TITANIC disaster victims from Dorset feature in a newly-published register of all who sailed on the ill-fated liner.

The register of the ship has gone online for the first time to mark the 95th anniversary of the sinking of the ship when she hit an iceberg on her maiden voyage on April 15, 1912.

It features Percy Thomas Ward, 38, from Weymouth, as well as Richard May, 26, and Edwy West, both from Bournemouth.

Mr Ward was on board the Titanic for her delivery trip from Belfast shipyards to Southampton.

When he signed on to work on the ship, in Southampton on April 4, 1912, he gave his address as 36 Richfield Road, Shirley, Hampshire.

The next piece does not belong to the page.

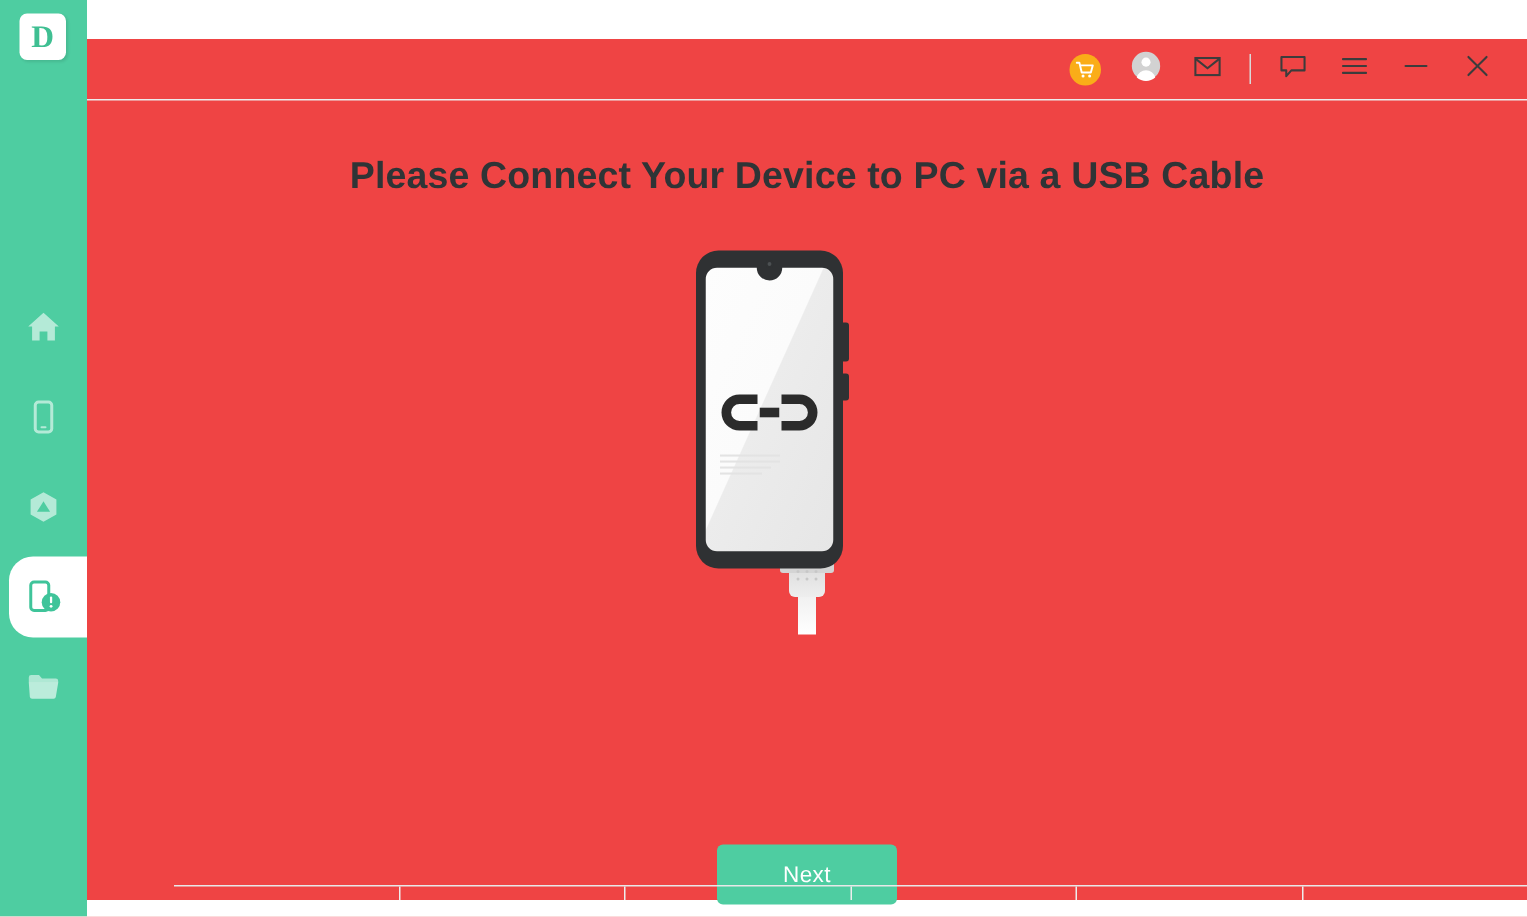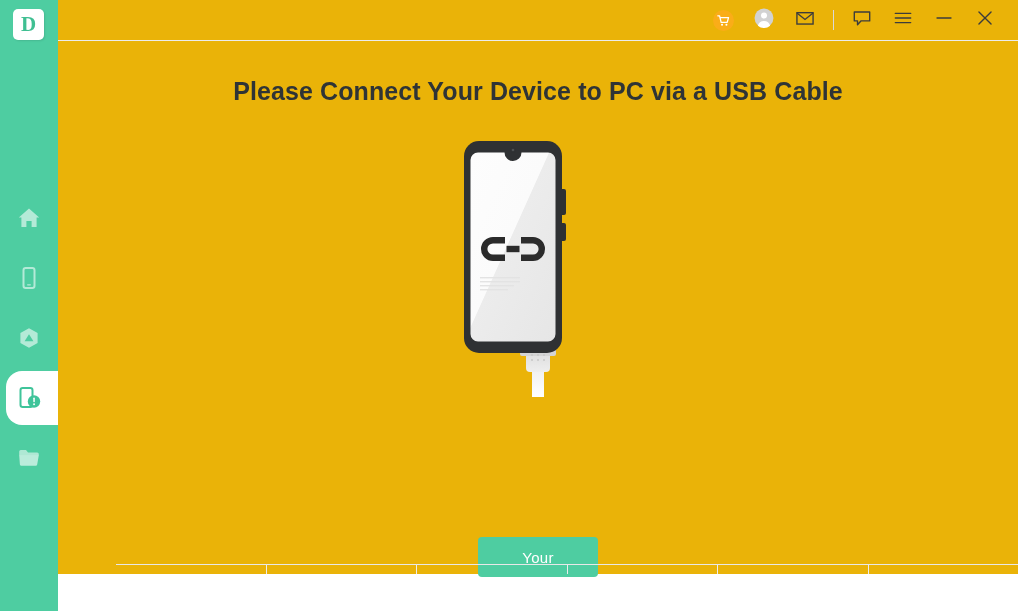"Please Connect Your Device to" .main { background: #eab308 -> #ef4444; margin-top: none -> 26px }
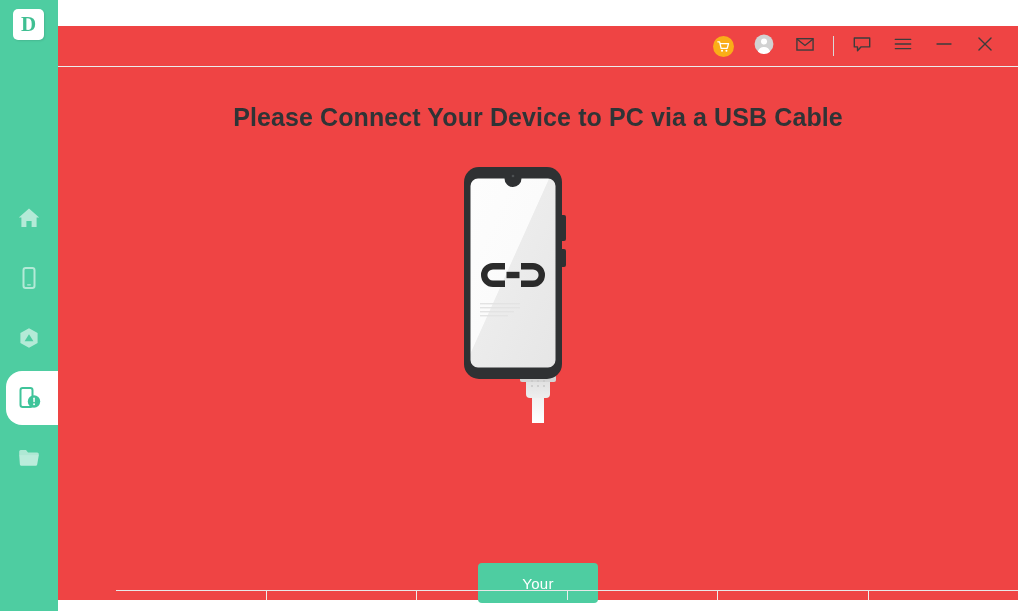"Your" button.next-btn { text: Your -> Next }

As a bedroom steward he received monthly wages of £3 15s. Mr Ward died in the tragedy - among 1,523 people who died in the disaster.

His body, if recovered, was never identified.

Titanic, which was thought unsinkable, had sailed from Southampton on April 10 en route to New York via Cherbourg and Cobh in Ireland.

A commemoration service took place in Southampton to honour 549 residents - many of whom were crew - who died on the liner.

www.ancestorsonboard.com - a website developed in association with The National Archives - has placed the original passenger list of RMS Titanic online to mark her sinking.

The release brings the original, handwritten lists together for the first time.

The 34-page original document had been housed in separate boxes and kept under lock and key at The National Archives in Kew and was only available for viewing under supervision.

It names the passengers and provides such details as their port of departure, occupation, nationality, age, the class they travelled in and destination.

Jacob Gibbons from Swanage survived the Titanic. He was only on the Titanic to recuperate from peritonitis - often fatal in those days - and worked on board as a steward.

A postcard he sent from the doomed liner's last port of call in Queen's Town in Ireland fetched £7,750 at auction.

It rather ominously said: 'A good voyage so far'.

Nearly a decade ago Sadie Puckett, of Christchurch Court, Dorchester, told how her brother George Symons had survived the disaster. Merchant Seaman George rowed Sir Cosmo and Lady Lucile Duff-Gordon, other crew and American passengers to safety as the ship sunk below the North Atlantic waters.

She said she was proud of him for rowing survivors to safety.